Answer with a single number: how many lines in the listing below include "disabled"?

#### Dataset entries ####

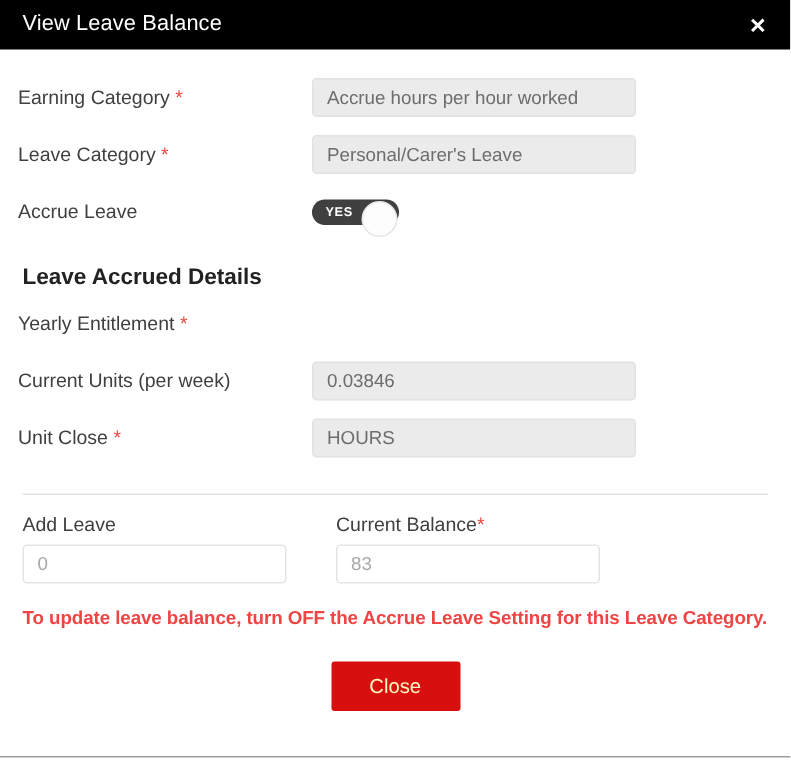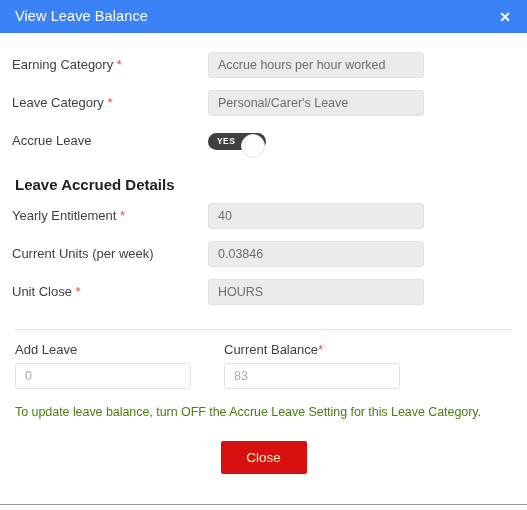--- a/index.html
+++ b/index.html
@@ -24,21 +24,21 @@
     width: 527px;
     height: 503px;
     background: #ffffff;
     box-sizing: border-box;
     overflow: hidden;
   }
 
   
   .modal-header {
     height: 33px;
-    background: #3b82f6;
+    background: #000000;
     display: flex;
     align-items: center;
     justify-content: space-between;
     padding: 0 14px 0 15px;
     box-sizing: border-box;
   }
   .modal-title {
     color: #ffffff;
     font-size: 14.5px;
     font-weight: normal;
@@ -179,23 +179,23 @@
     display: flex;
     align-items: center;
     padding: 0 9px;
     font-size: 12.5px;
     color: #a9a9a9;
     margin-left: 3px;
   }
 
   .warning-text {
     margin: 16px 0 0 3px;
-    color: #4d7c0f;
+    color: #ef4444;
     font-size: 12.5px;
-    font-weight: normal;
+    font-weight: bold;
     letter-spacing: -0.05px;
   }
 
   
   .modal-footer {
     margin-top: 22px;
     display: flex;
     justify-content: center;
   }
   .btn-close {
@@ -262,23 +262,20 @@
       </div>
     </div>
 
     <div class="section-heading">Leave Accrued Details</div>
 
     <div class="form-row">
       <div class="label">
         <span>Yearly Entitlement</span>
         <span class="req">*</span>
       </div>
-      <div class="field-disabled">
-        <span>40</span>
-      </div>
     </div>
 
     <div class="form-row">
       <div class="label">
         <span>Current Units (per week)</span>
         <span class="req"></span>
       </div>
       <div class="field-disabled">
         <span>0.03846</span>
       </div>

####

### [Worked solution]
2